Les premières cent heures de l’opération de renflouage du cargo MV Benita, battant pavillon libérien, drossé sur les récifs au large de Mahébourg, n’ont pas donné les résultats escomptés. En parallèle, le sludge (cambouis) rejeté dans le lagon et en provenant des moteurs du cargo, a provoqué une première alerte en dépit des assurances des autorités à l’effet qu’aucune fuite de fioul et de carburant n’a été notée du bateau depuis vendredi dernier. Toutefois, la priorité de la cellule de crise, qui se réunit chaque jour pour prendre connaissance de l’évolution de la situation, reste le pompage des 125 tonnes métriques de carburant et les 35 tonnes de gazole dans les réservoirs du MV Benita. Mais les arrangements pour effectuer le transfert des équipements de pompage à bord du cargo n’ont pas été concluants dans la journée d’hier en raison des conditions difficiles en mer. D’autres options ont été adoptées pour aujourd’hui alors que les Salvors grecs, arrivés à Maurice samedi, ont déjà pris la décision de solliciter le concours d’un second remorqueur, avec une capacité accrue, pour l’étape de la mise à exécution du Refloating Plan, susceptible d’être échelonnée sur un mois environ.

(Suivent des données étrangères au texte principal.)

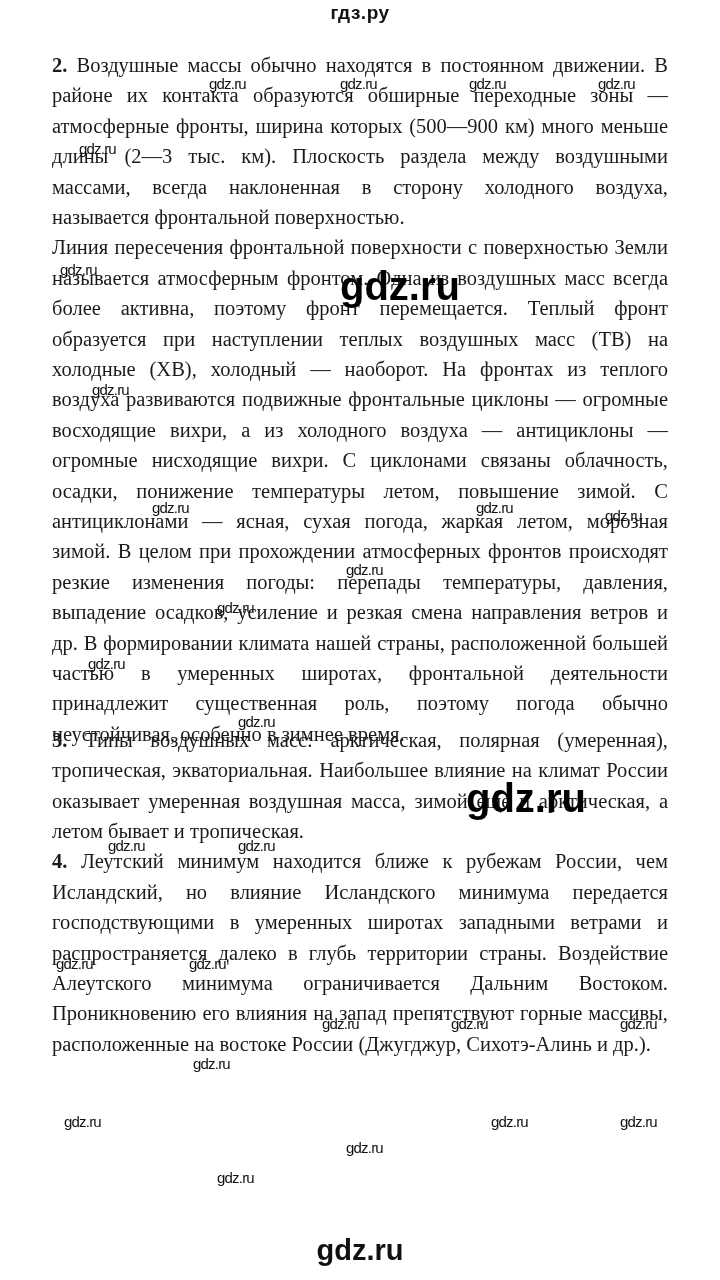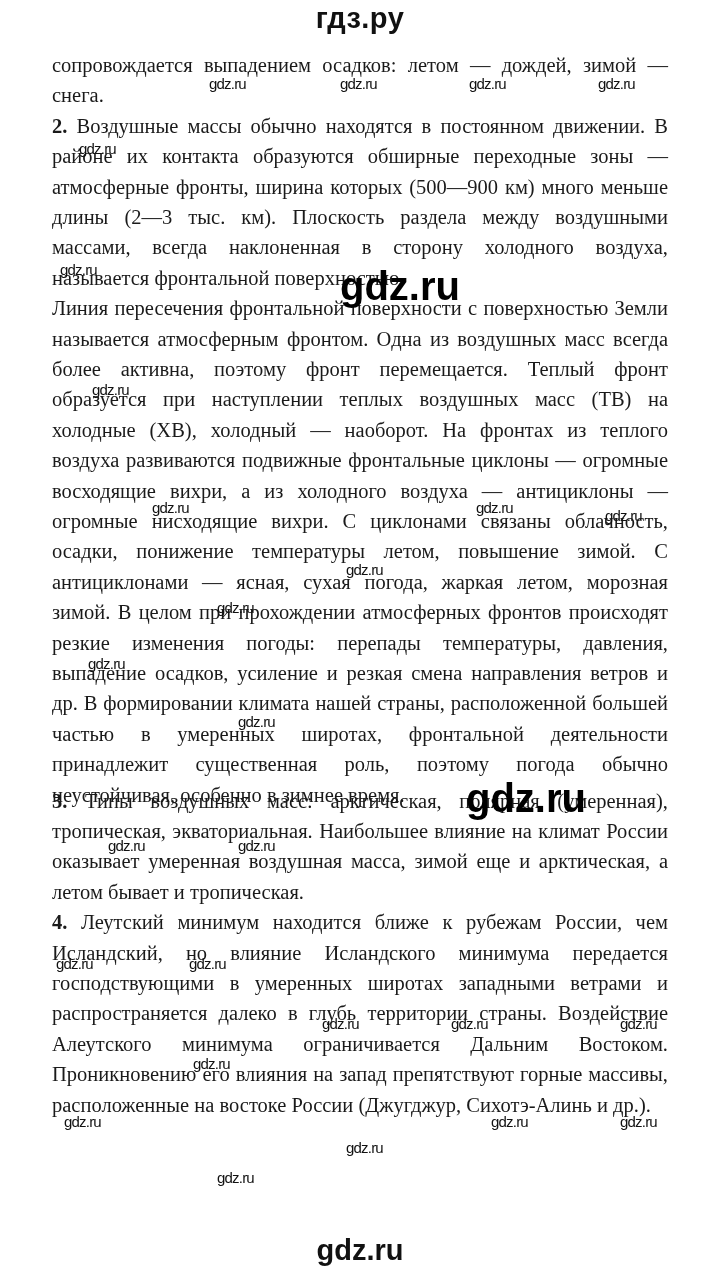--- a/index.html
+++ b/index.html
@@ -6,7 +6,7 @@
   body { width: 720px; height: 1280px; position: relative; overflow: hidden; }
   .header-wm {
     position: absolute; top: 2px; left: 0; width: 720px; text-align: center;
-    font-family: "Liberation Sans", sans-serif; font-weight: bold; font-size: 29px;
+    font-family: "Liberation Sans", sans-serif; font-weight: bold; font-size: 19px;
     color: #111; letter-spacing: 0.5px;
   }
   .page {

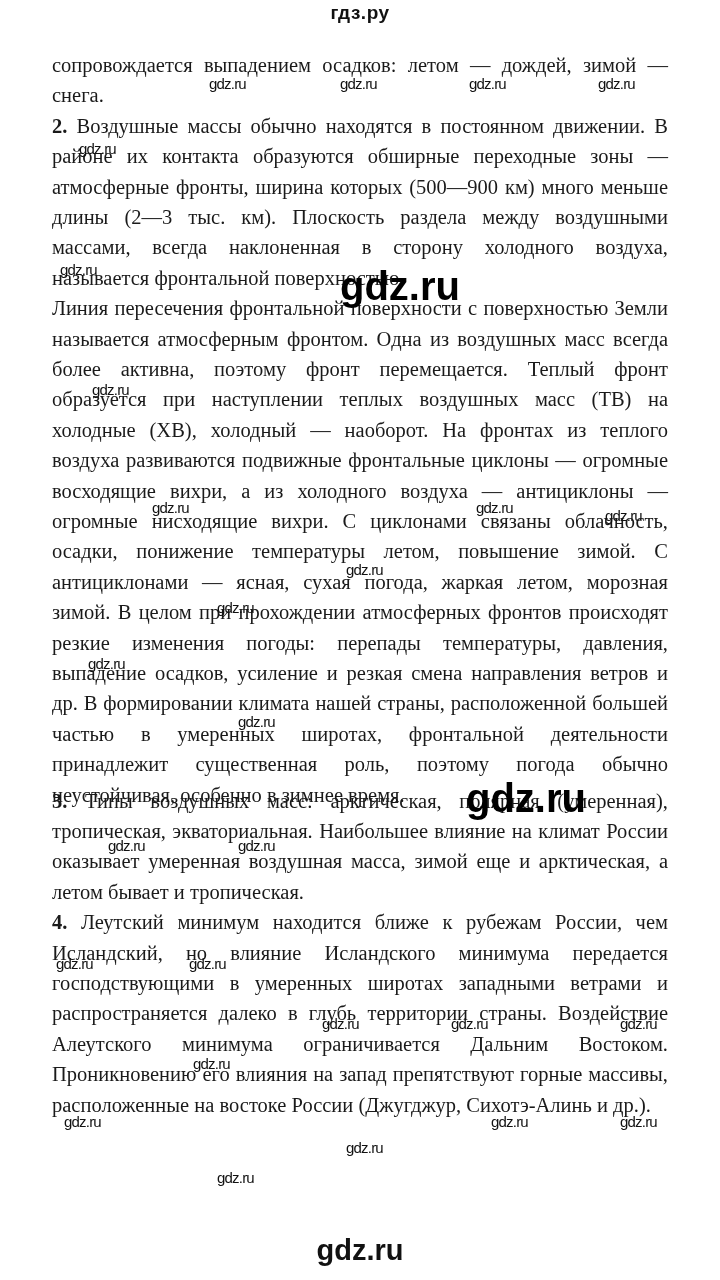--- a/index.html
+++ b/index.html
@@ -36,9 +36,6 @@
 <div class="header-wm">гдз.ру</div>
 
 <div class="page">
-  <p style="height:60.8px;">
-    <span>сопровождается выпадением осадков: летом — дождей, зимой — снега.</span>
-  </p>
   <p style="height:182.4px;">
     <span class="num">2.</span><span> Воздушные массы обычно находятся в постоянном движении. В районе их контакта образуются обширные переходные зоны — атмосферные фронты, ширина которых (500—900 км) много меньше длины (2—3 тыс. км). Плоскость раздела между воздушными массами, всегда наклоненная в сторону холодного воздуха, называется фронтальной поверхностью.</span>
   </p>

Dans l’immédiat, la préoccupation des responsables de la Salvage Operation est axée sur des composantes du Contingency Plan pour lutter contre toute possibilité d’Oil Spill dans le lagon du sud-est de l’île. Évidemment le risque zéro n’existe pas dans le cas de naufrage d’un cargo dans un lieu aussi rapproché que la côte et dès samedi matin, premiers moments de panique. Des Oil Patches avaient parsemé le lagon avec des premiers éléments de pollution de la plage du Bouchon. Environ un kilomètre de Curtain Booms ont été déployés dans des endroits stratégiques dans le lagon en vue de contenir la progression et la dérive d’Oil Patches et cela depuis samedi matin.
Après les premières vérifications de l’état des cuves de carburant sur le MV Benita, les autorités ont tenté de transmettre un message rassurant sur la présence de ces nappes d’huile lourde dans le lagon. Des éléments de la National Coast Guard Oil Spill Team, du ministère de l’Environnement et de la Special Mobile ont été déployés sur les lieux en vue de procéder à leur nettoyage. Des prélèvements d’eau dans le lagon ont été effectués par le ministère de l’Environnement en vue d’analyses en laboratoire.

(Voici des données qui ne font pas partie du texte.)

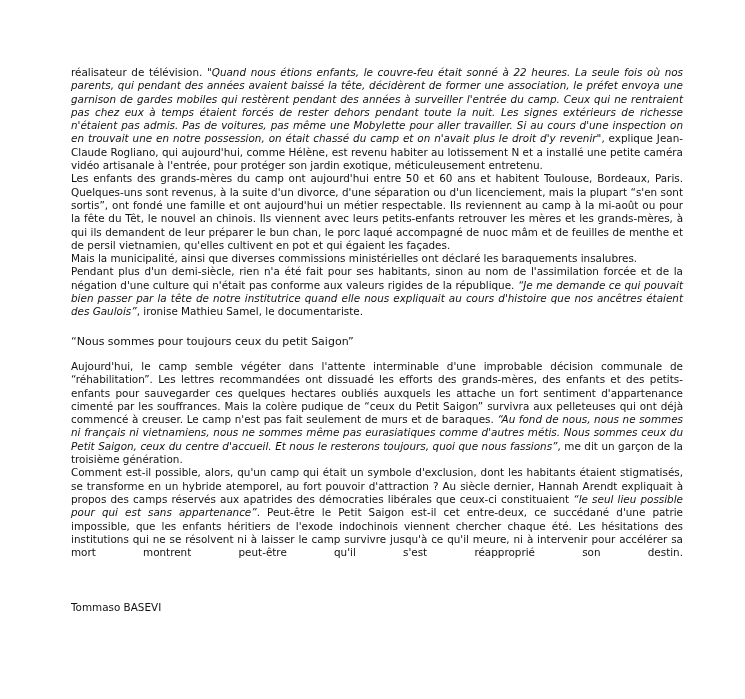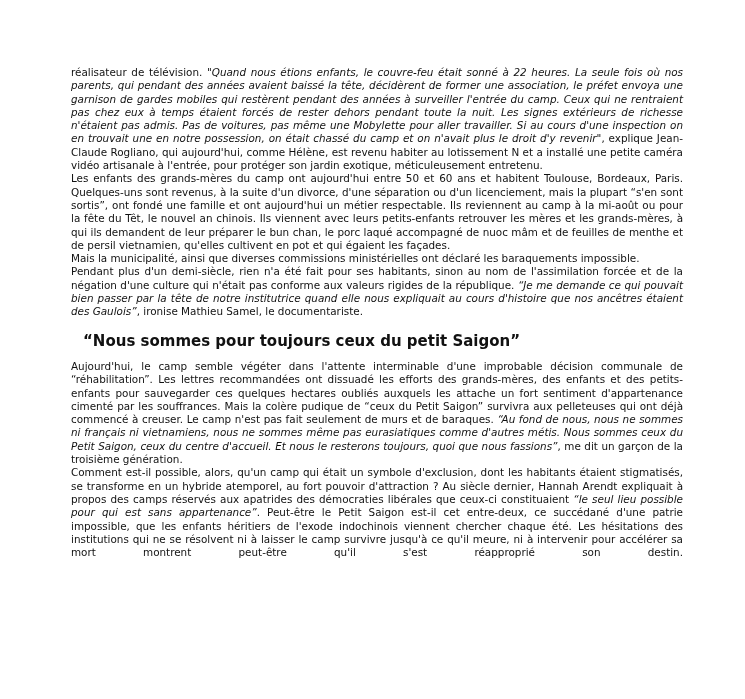--- a/index.html
+++ b/index.html
@@ -31,7 +31,7 @@
 <div class="page">
   <p class="para"><span>réalisateur de télévision. </span><em>"Quand nous étions enfants, le couvre-feu était sonné à 22 heures. La seule fois où nos parents, qui pendant des années avaient baissé la tête, décidèrent de former une association, le préfet envoya une garnison de gardes mobiles qui restèrent pendant des années à surveiller l'entrée du camp. Ceux qui ne rentraient pas chez eux à temps étaient forcés de rester dehors pendant toute la nuit. Les signes extérieurs de richesse n'étaient pas admis. Pas de voitures, pas même une Mobylette pour aller travailler. Si au cours d'une inspection on en trouvait une en notre possession, on était chassé du camp et on n'avait plus le droit d'y revenir"</em><span>, explique Jean-Claude Rogliano, qui aujourd'hui, comme Hélène, est revenu habiter au lotissement N et a installé une petite caméra vidéo artisanale à l'entrée, pour protéger son jardin exotique, méticuleusement entretenu.</span></p>
   <p class="para"><span>Les enfants des grands-mères du camp ont aujourd'hui entre 50 et 60 ans et habitent Toulouse, Bordeaux, Paris. Quelques-uns sont revenus, à la suite d'un divorce, d'une séparation ou d'un licenciement, mais la plupart “s'en sont sortis”, ont fondé une famille et ont aujourd'hui un métier respectable. Ils reviennent au camp à la mi-août ou pour la fête du Têt, le nouvel an chinois. Ils viennent avec leurs petits-enfants retrouver les mères et les grands-mères, à qui ils demandent de leur préparer le bun chan, le porc laqué accompagné de nuoc mâm et de feuilles de menthe et de persil vietnamien, qu'elles cultivent en pot et qui égaient les façades.</span></p>
-  <p class="para"><span>Mais la municipalité, ainsi que diverses commissions ministérielles ont déclaré les baraquements impossible.</span></p>
+  <p class="para"><span>Mais la municipalité, ainsi que diverses commissions ministérielles ont déclaré les baraquements insalubres.</span></p>
   <p class="para"><span>Pendant plus d'un demi-siècle, rien n'a été fait pour ses habitants, sinon au nom de l'assimilation forcée et de la négation d'une culture qui n'était pas conforme aux valeurs rigides de la république. </span><em>“Je me demande ce qui pouvait bien passer par la tête de notre institutrice quand elle nous expliquait au cours d'histoire que nos ancêtres étaient des Gaulois”</em><span>, ironise Mathieu Samel, le documentariste.</span></p>
 
   <div class="heading">“Nous sommes pour toujours ceux du petit Saigon”</div>

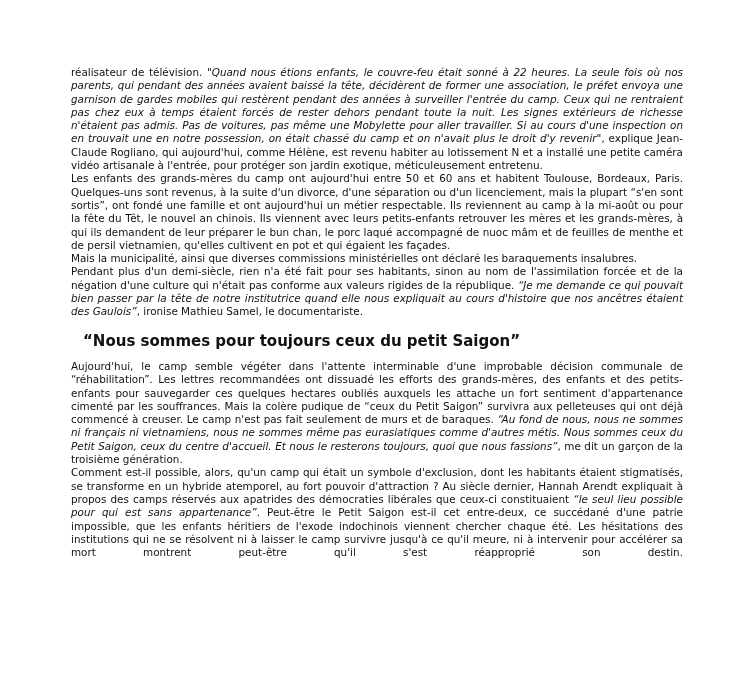--- a/index.html
+++ b/index.html
@@ -17,9 +17,9 @@
   .para { margin: 0; text-align: justify; }
   .para.last { text-align-last: justify; }
   .heading {
-    font-weight: bold;
-    font-size: 15px;
-    margin: 16px 0 12px 12px;
+    font-weight: normal;
+    font-size: 11px;
+    margin: 16px 0 12px 0;
     color: #111111;
   }
   em { font-style: italic; }

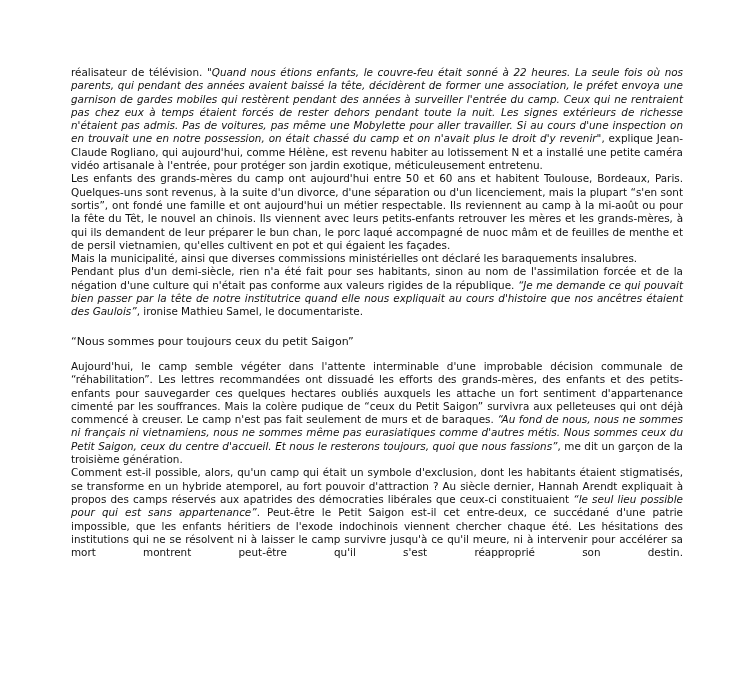--- a/index.html
+++ b/index.html
@@ -39,6 +39,7 @@
   <p class="para"><span>Aujourd'hui, le camp semble végéter dans l'attente interminable d'une improbable décision communale de “réhabilitation”. Les lettres recommandées ont dissuadé les efforts des grands-mères, des enfants et des petits-enfants pour sauvegarder ces quelques hectares oubliés auxquels les attache un fort sentiment d'appartenance cimenté par les souffrances. Mais la colère pudique de “ceux du Petit Saigon” survivra aux pelleteuses qui ont déjà commencé à creuser. Le camp n'est pas fait seulement de murs et de baraques. </span><em>“Au fond de nous, nous ne sommes ni français ni vietnamiens, nous ne sommes même pas eurasiatiques comme d'autres métis. Nous sommes ceux du Petit Saigon, ceux du centre d'accueil. Et nous le resterons toujours, quoi que nous fassions”</em><span>, me dit un garçon de la troisième génération.</span></p>
   <p class="para last"><span>Comment est-il possible, alors, qu'un camp qui était un symbole d'exclusion, dont les habitants étaient stigmatisés, se transforme en un hybride atemporel, au fort pouvoir d'attraction ? Au siècle dernier, Hannah Arendt expliquait à propos des camps réservés aux apatrides des démocraties libérales que ceux-ci constituaient </span><em>“le seul lieu possible pour qui est sans appartenance”</em><span>. Peut-être le Petit Saigon est-il cet entre-deux, ce succédané d'une patrie impossible, que les enfants héritiers de l'exode indochinois viennent chercher chaque été. Les hésitations des institutions qui ne se résolvent ni à laisser le camp survivre jusqu'à ce qu'il meure, ni à intervenir pour accélérer sa mort montrent peut-être qu'il s'est réapproprié son destin.</span></p>
 
+  <div class="signature">Tommaso BASEVI</div>
 </div>
 
 </body></html>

Entre-temps, ce matin, des premiers poissons intoxiqués retrouvés dans le lagon relancent la polémique sur les risques de pollution. Des pêcheurs de la région, ayant eu vent des effets de la présence d’huile lourde dans le lagon, sont montés en première ligne pour réclamer des explications des autorités à ce sujet. « Ki gouvernman pou fer pou nou la ? » se demandaient des pêcheurs réunis sur la plage du Bouchon alors les premières rotations de l’hélicoptère de la police se faisaient entendre sur la mer.